Task material
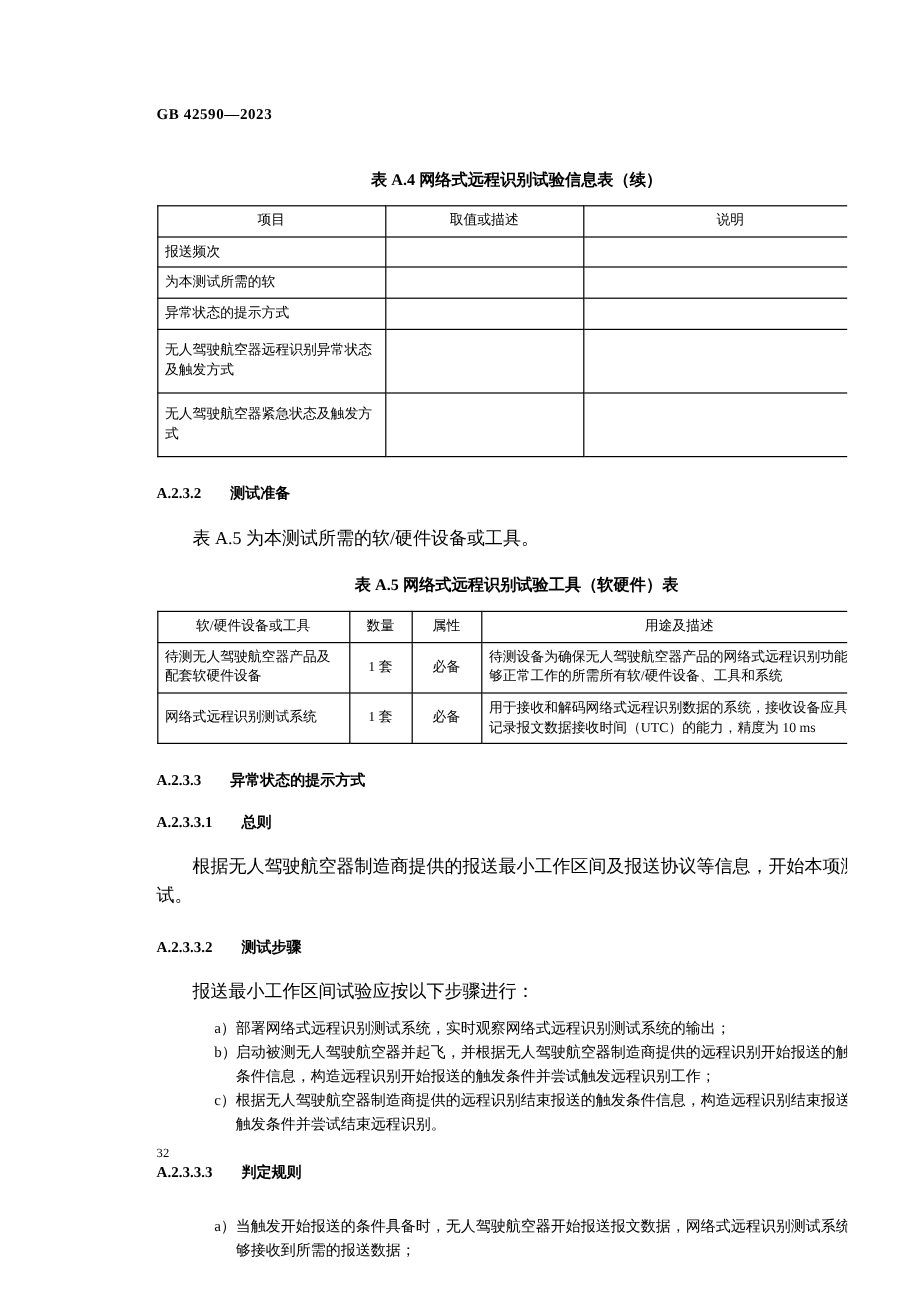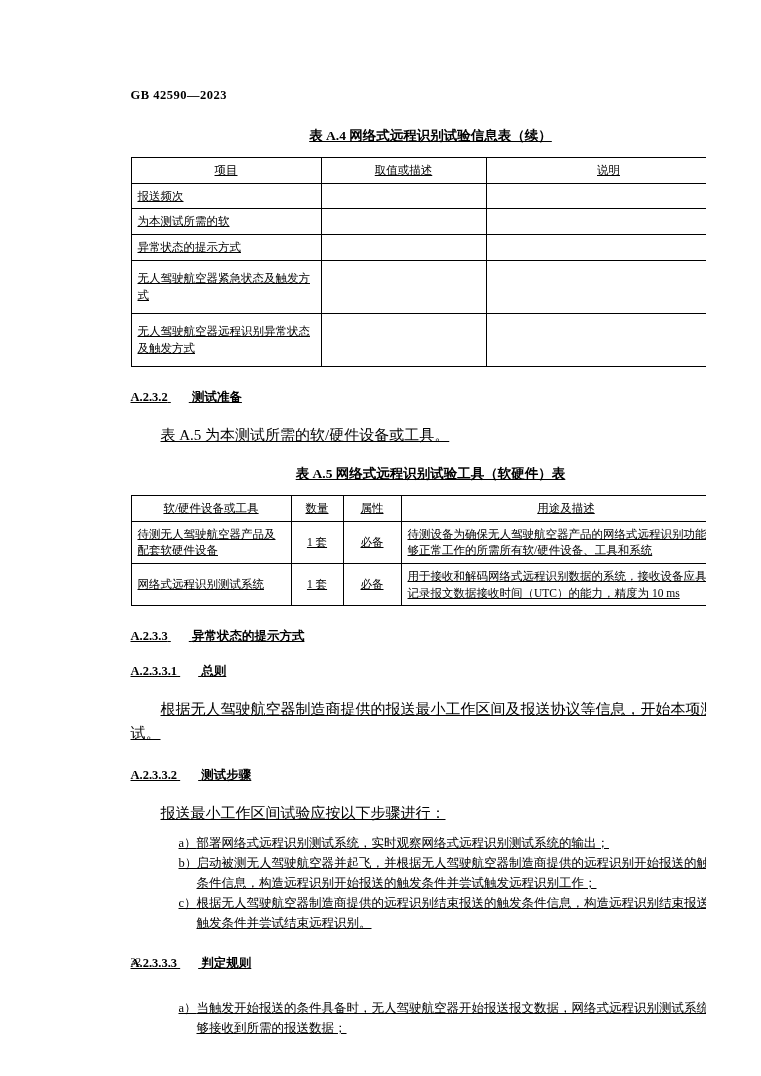"表 A.4 网络式远程识别试验信息表（续）" .content { text-decoration: underline -> none; top: 2px -> 16px }
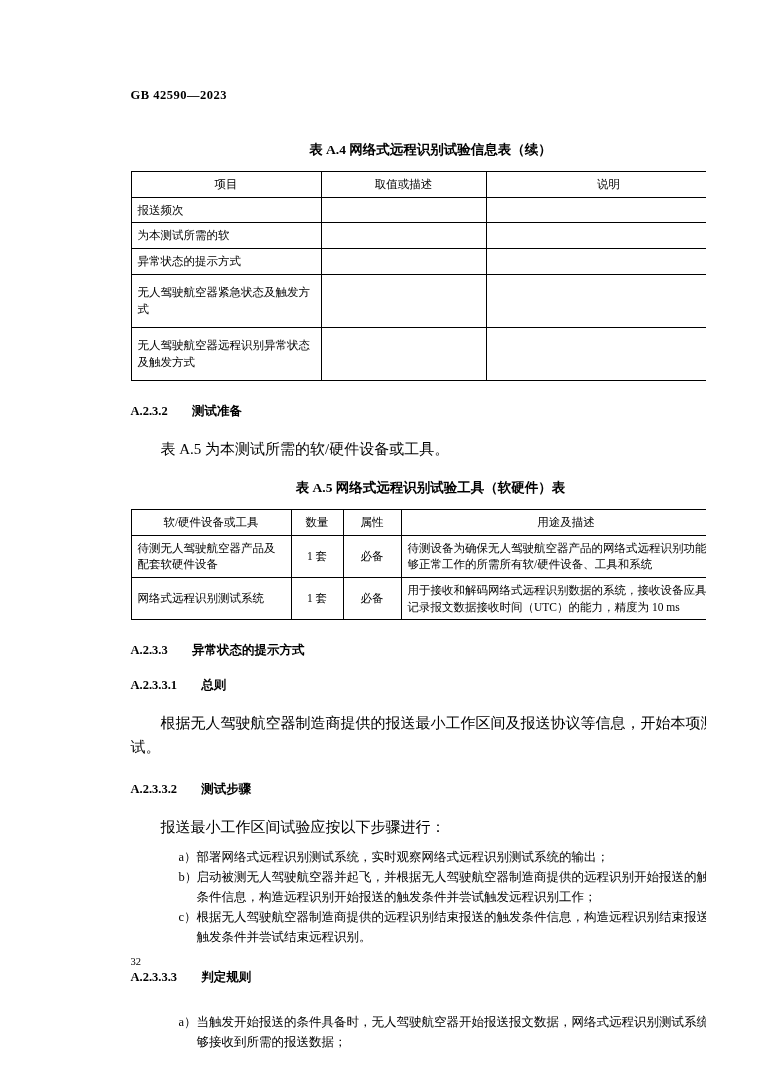"无人驾驶航空器紧急状态及触发方式" tr { order: before "无人驾驶航空器远程识别异常状态及触发方式" -> after "无人驾驶航空器远程识别异常状态及触发方式" }
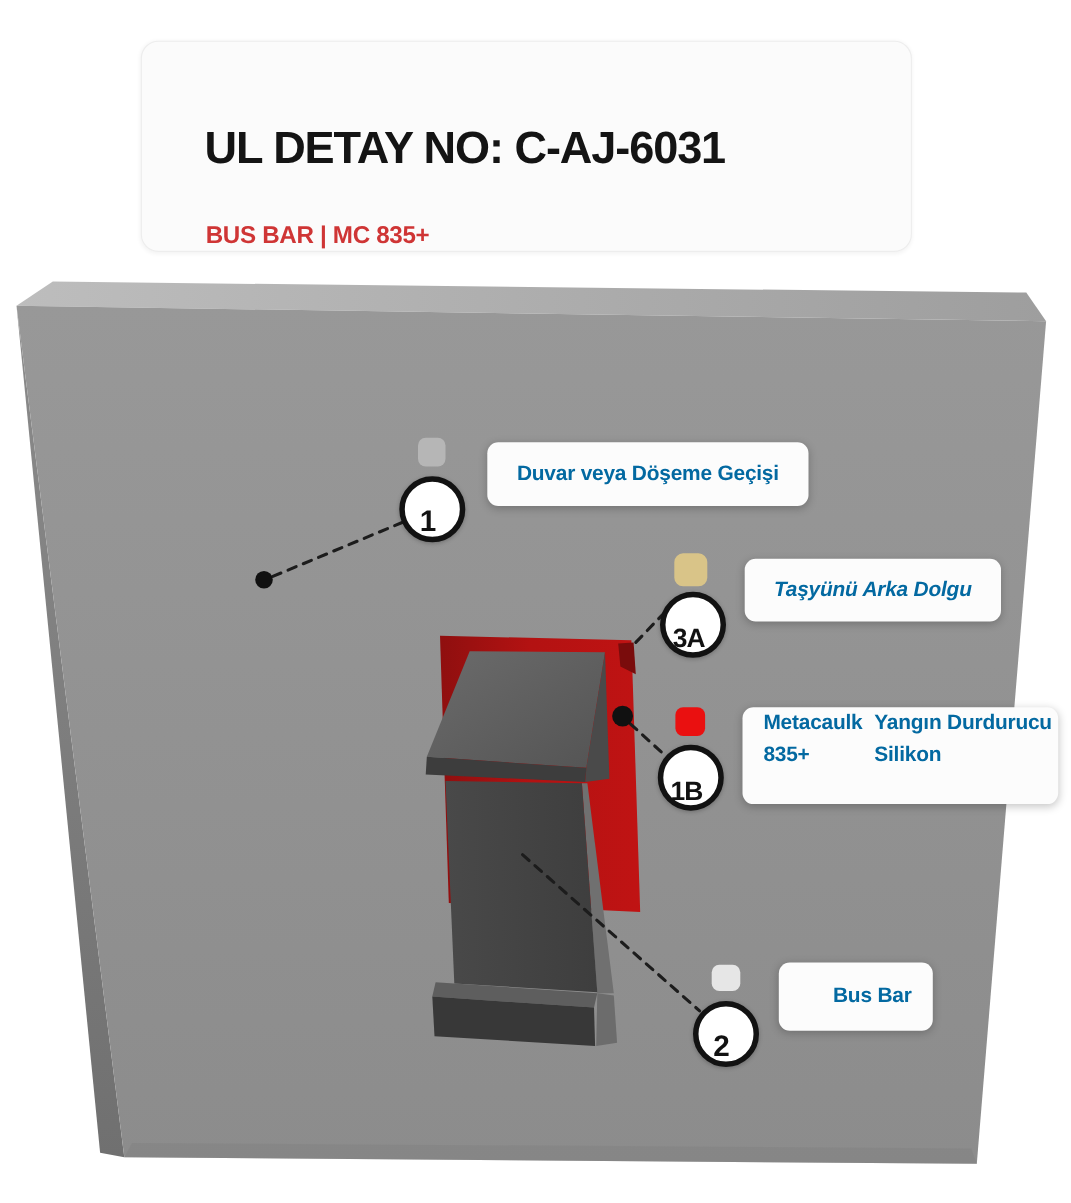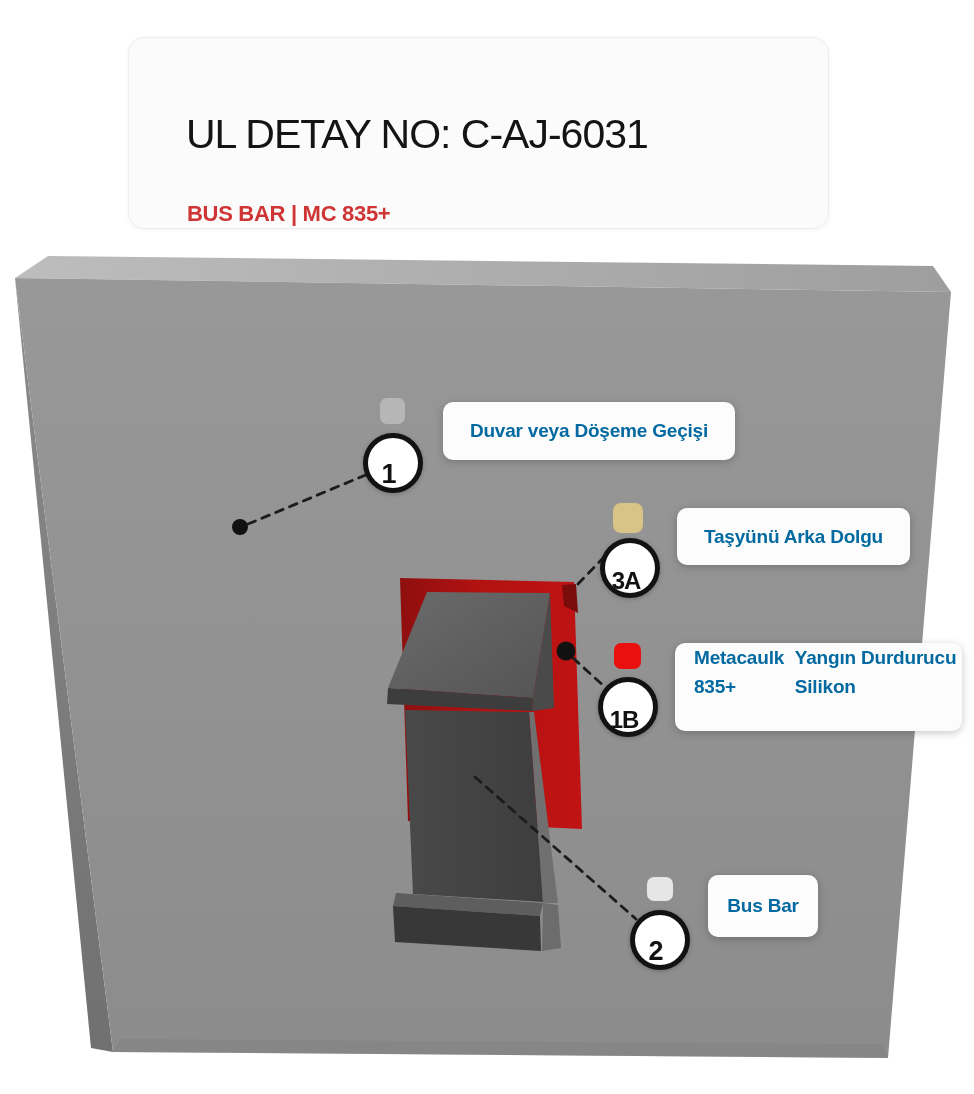"UL DETAY NO: C-AJ-6031" .card-title { font-weight: 400 -> 700 }
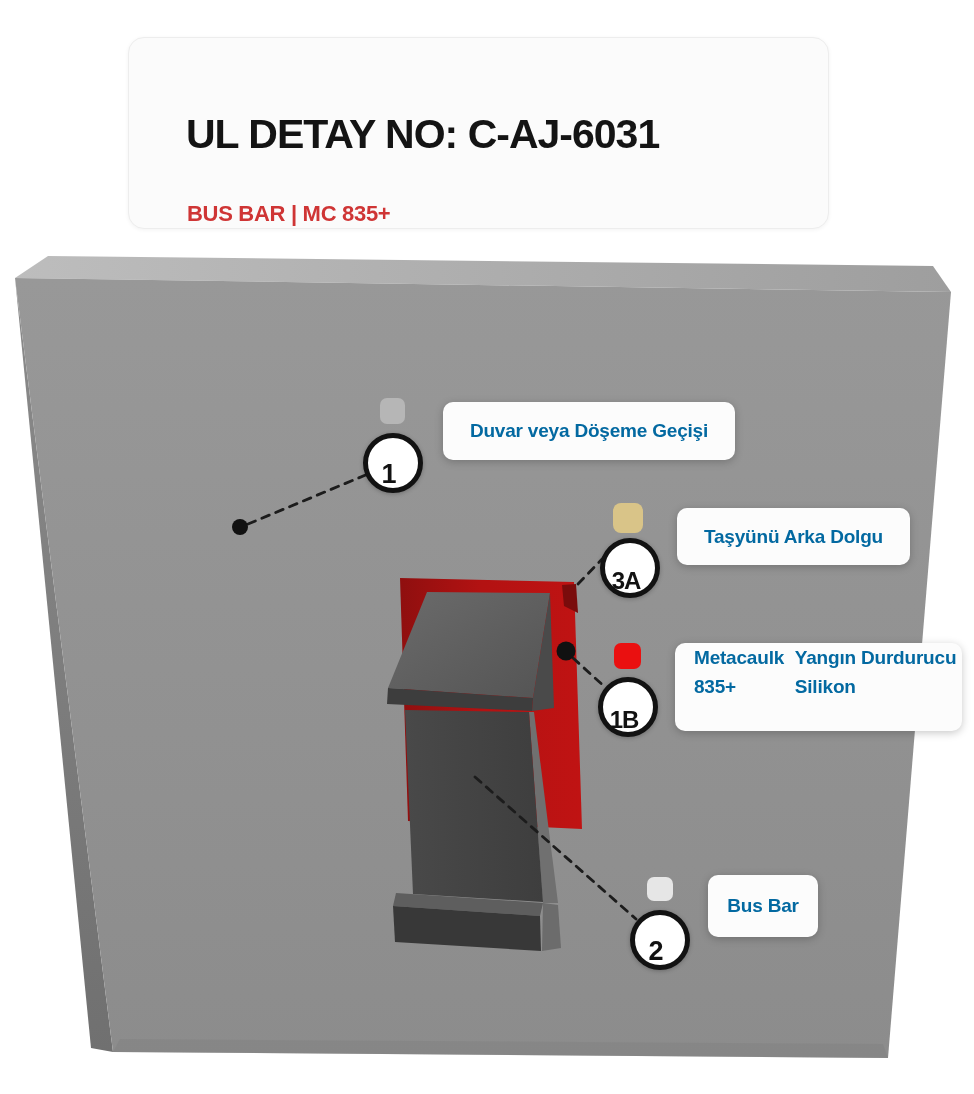"Taşyünü Arka Dolgu" div.co-label { font-style: none -> italic }
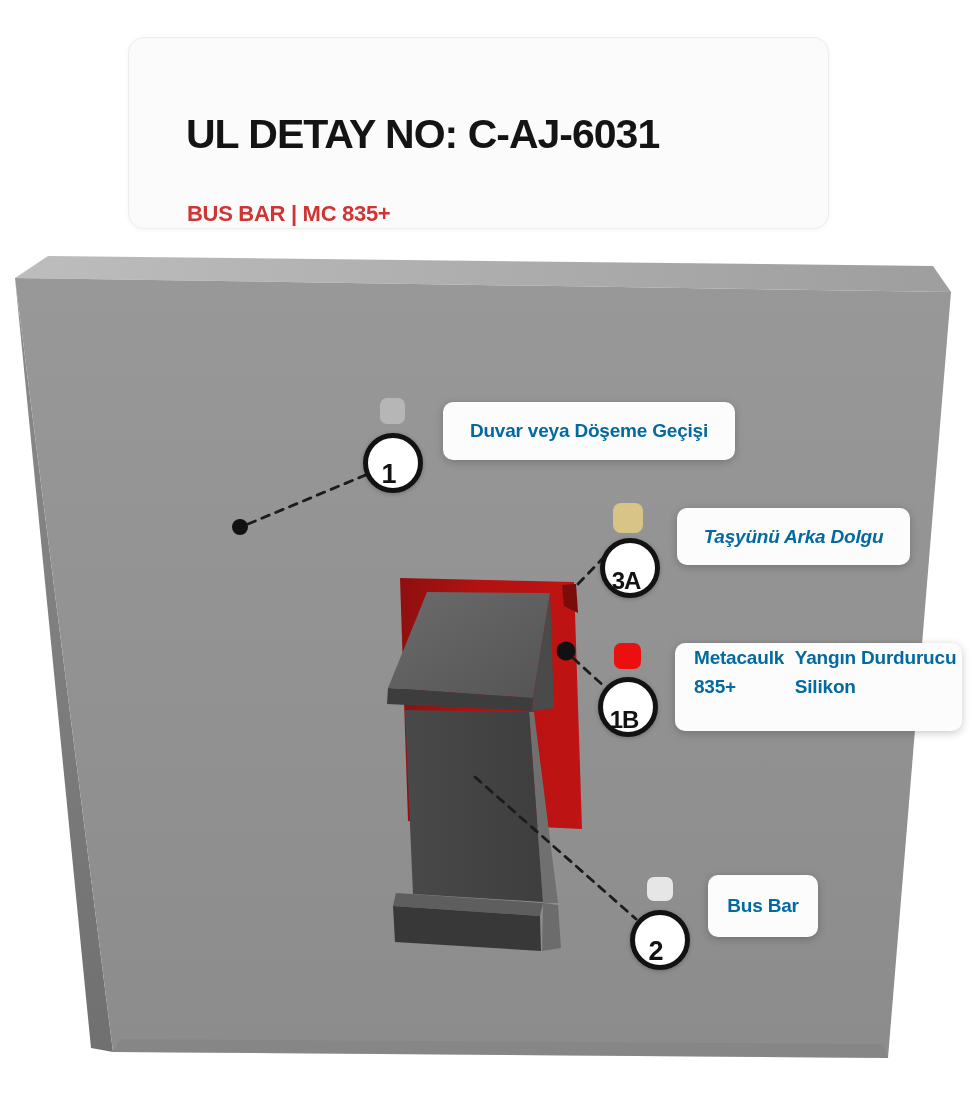"Bus Bar" div.co-label { padding-left: none -> 30px }
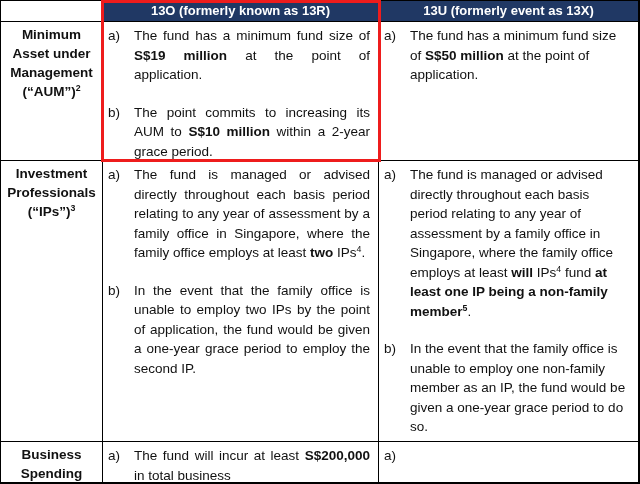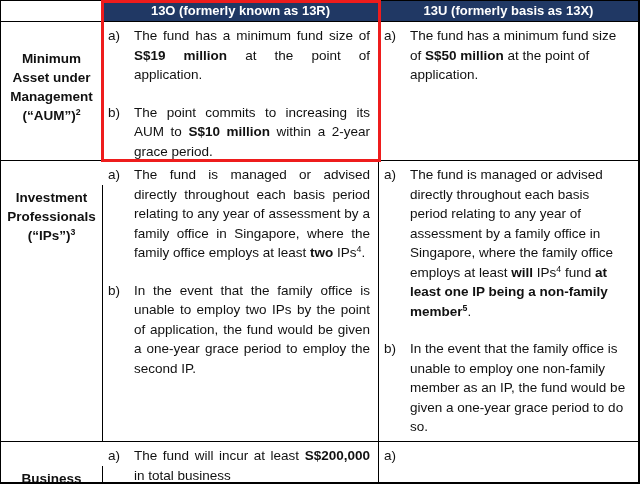"13U (formerly basis as 13X)" span { text: basis -> event }
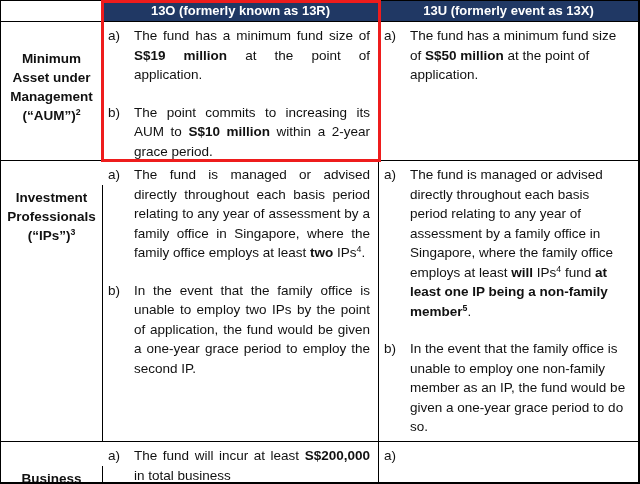"Minimum Asset under Management (“AUM”)2" .label { margin-top: 24px -> none }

Problem to work on
Nothing but the text is wanted: repeat the data above exactly, without its images.

Response below
"表 A.4 网络式远程识别试验信息表（续）" .content { text-decoration: underline -> none; top: 2px -> 16px }
"无人驾驶航空器紧急状态及触发方式" tr { order: before "无人驾驶航空器远程识别异常状态及触发方式" -> after "无人驾驶航空器远程识别异常状态及触发方式" }
"UL DETAY NO: C-AJ-6031" .card-title { font-weight: 400 -> 700 }
"Taşyünü Arka Dolgu" div.co-label { font-style: none -> italic }
"Bus Bar" div.co-label { padding-left: none -> 30px }
"13U (formerly basis as 13X)" span { text: basis -> event }
"Minimum Asset under Management (“AUM”)2" .label { margin-top: 24px -> none }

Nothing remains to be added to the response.